Activity: Down to the last line, write out the entries below exactly and omit all pictures.

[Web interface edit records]

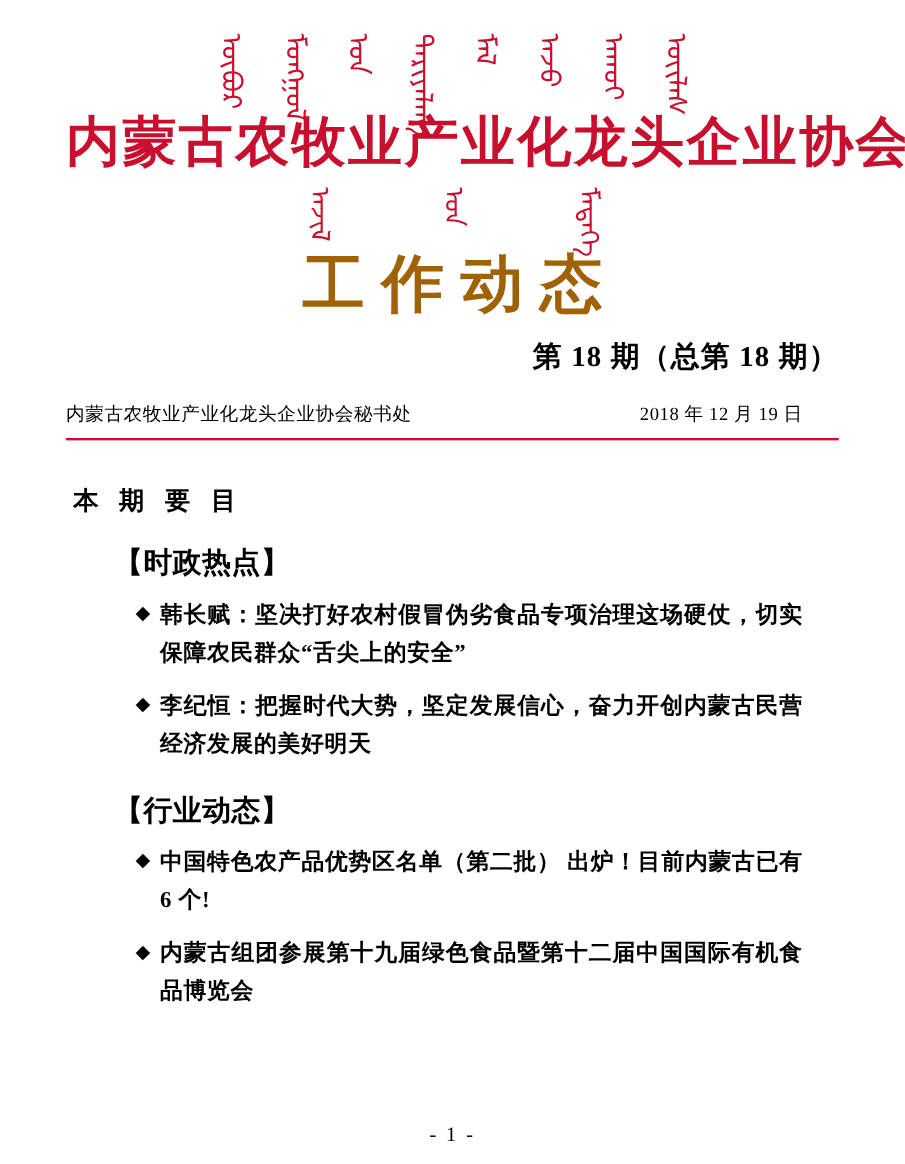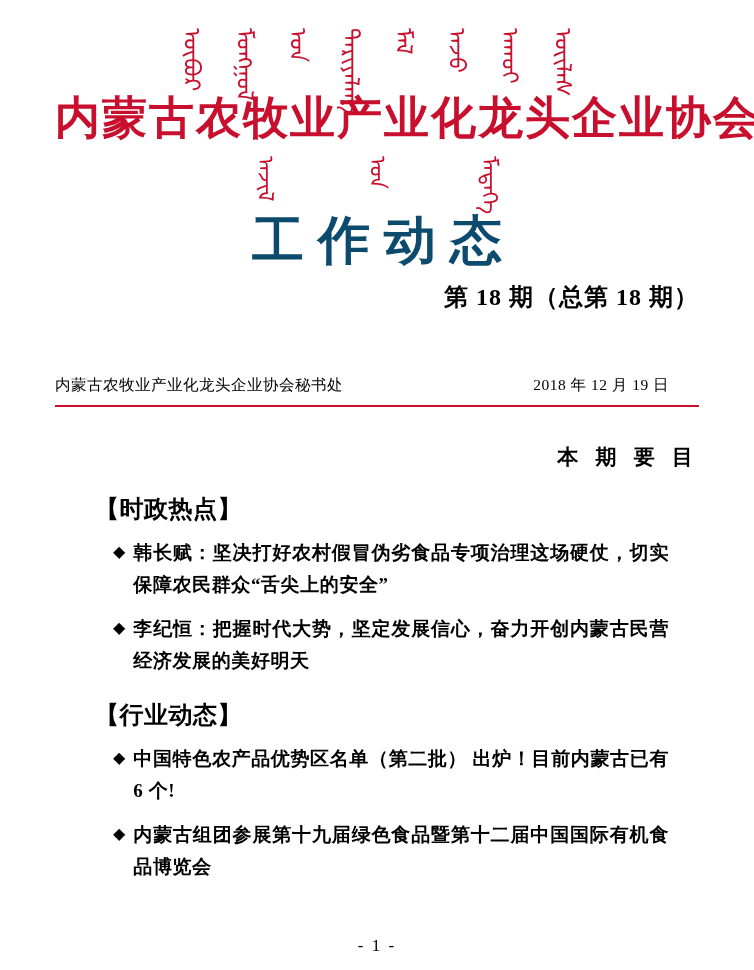--- a/index.html
+++ b/index.html
@@ -68,8 +68,8 @@
   }
   .masthead-sub {
     text-align: center;
-    color: #0c4a6e;
-    font-family: Liberation Sans, sans-serif;
+    color: #a16207;
+    font-family: Liberation Mono, monospace;
     font-weight: bold;
     font-size: 52px;
     letter-spacing: 14px;

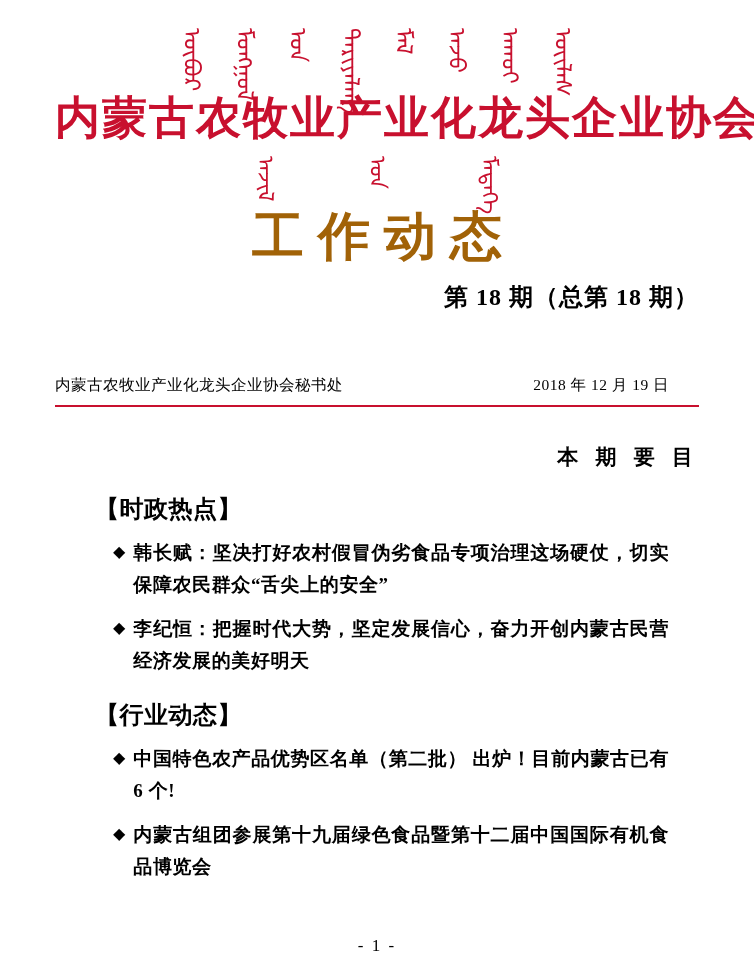--- a/index.html
+++ b/index.html
@@ -96,7 +96,7 @@
     margin-top: 22px;
     padding: 0 0 0 0;
   }
-  .imprint-left { white-space: nowrap; margin-top: 40px; }
+  .imprint-left { white-space: nowrap; }
   .imprint-right { white-space: nowrap; padding-right: 30px; }
 
   .rule {

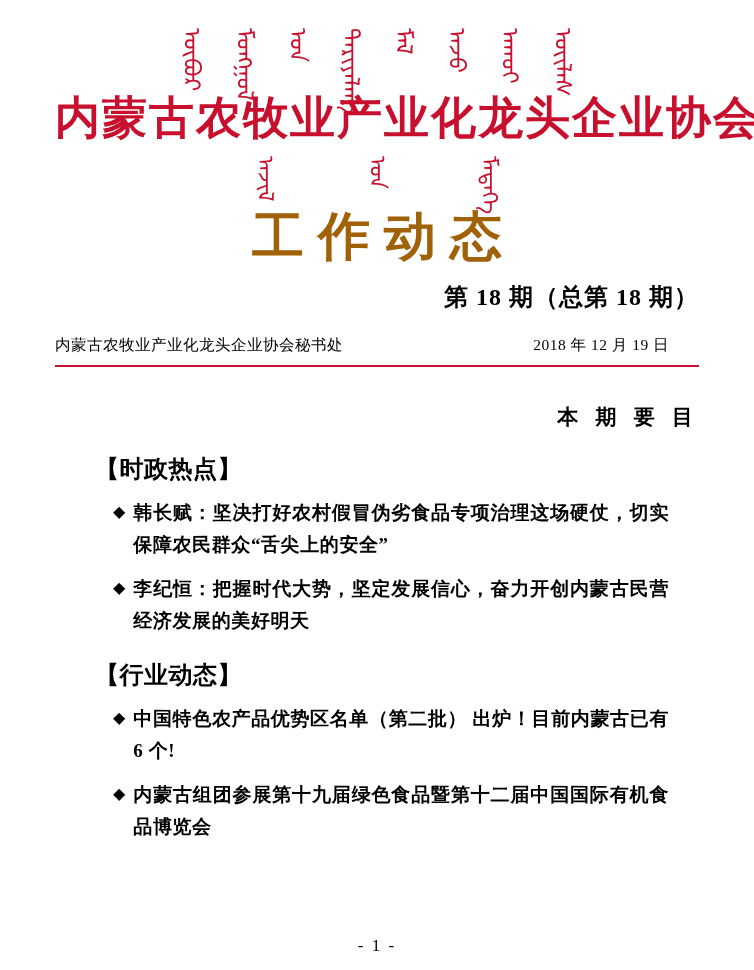--- a/index.html
+++ b/index.html
@@ -107,7 +107,7 @@
   }
 
   .contents-title {
-    text-align: right;
+    text-align: left;
     font-weight: bold;
     font-size: 21px;
     letter-spacing: 6px;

Task response:
--- a/index.html
+++ b/index.html
@@ -68,8 +68,8 @@
   }
   .masthead-sub {
     text-align: center;
-    color: #0c4a6e;
-    font-family: Liberation Sans, sans-serif;
+    color: #a16207;
+    font-family: Liberation Mono, monospace;
     font-weight: bold;
     font-size: 52px;
     letter-spacing: 14px;

--- a/index.html
+++ b/index.html
@@ -96,7 +96,7 @@
     margin-top: 22px;
     padding: 0 0 0 0;
   }
-  .imprint-left { white-space: nowrap; margin-top: 40px; }
+  .imprint-left { white-space: nowrap; }
   .imprint-right { white-space: nowrap; padding-right: 30px; }
 
   .rule {

--- a/index.html
+++ b/index.html
@@ -107,7 +107,7 @@
   }
 
   .contents-title {
-    text-align: right;
+    text-align: left;
     font-weight: bold;
     font-size: 21px;
     letter-spacing: 6px;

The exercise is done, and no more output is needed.